I was tasked by the working group meeting last week to address the
specific issue of CGI, not the larger issue of whether a response
without Last-Modified should be cached.  based on my belief that the
HTTP/1.1 spec should not discourage caching unnecessarily (reflecting
what Roy wrote earlier, that the Web "depends on accurate caching to
reduce network costs"), I constructed my proposed Note to reflect the
looser approach used by Squid.

So let's take these issues separately.  If someone wants to
propose a specification change (or a new Note for the spec)
that says "do not cache responses without a Last-Modified header",
that's fine with me, although it would be a good idea to
combine this proposal with evidence (from a real-life proxy)
that this doesn't significantly reduce caching in today's Internet.

Back to the CACHING-CGI issue.  My original proposal was sloppy
in that it didn't make a distinction between "cache and reuse
without revalidation" or "cache but must revalidate".  And I
forgot to include "htbin" as being more or less equivalent
to "cgi-bin" (and yes, there are still lots of htbin URLs in
active use).  Also, I violated the informal rule that Notes should
not use terms like "SHOULD".

Here's a revised version, to replace the second paragraph
in section 13.9:

	Some HTTP/1.0 cache operators have found that it is dangerous
	to cache and reuse without revalidation responses to requests
	for URLs that include any of the strings "cgi-bin", "htbin", or
	"?", because applications have traditionally used these URLs in
	conjunction with operations with significant side effects for
	GET or HEAD methods.  However, if such a response includes an
	explicit, future, expiration time, then this implies that the
	response may be cached and reused without revalidation until it
	expires.  If such a response includes a Last-Modified or Etag
	header, this implies that the response may be reused after
	revalidation (or without revalidation if explicitly fresh).
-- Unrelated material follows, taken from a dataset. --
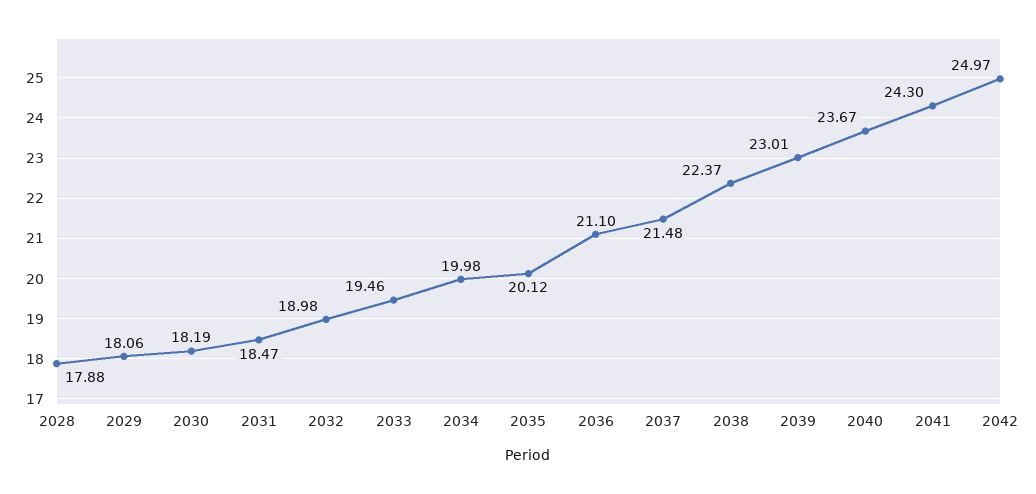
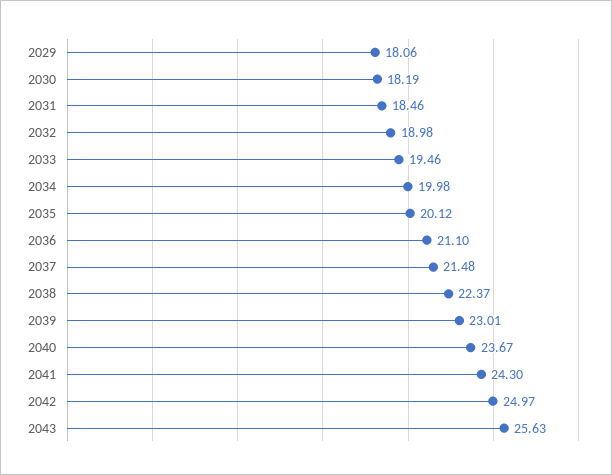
2028: 17.88 -> none
2031: 18.47 -> 18.46
2043: none -> 25.63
	A cache MUST NOT assign a heuristic expiration time to a
	response for a URL that includes the strings "htbin", "cgi-bin", or
	"?" in its rel_path part.  If such a response does not 
	carry an explicit expiration time, it must be treated as
	if it expires immediately.
	
This does two things: (1) it clarifies that a cache can indeed
follow its usual caching with "?" and "cgi-bin" responses, if
they are explicitly marked to allow caching, and (2) we tighten
up the rules on assigning heuristic expiration times for such
responses, because of the known risks of this specific situation.

-Jeff

Received on Wednesday, 16 April 1997 14:43:59 UTC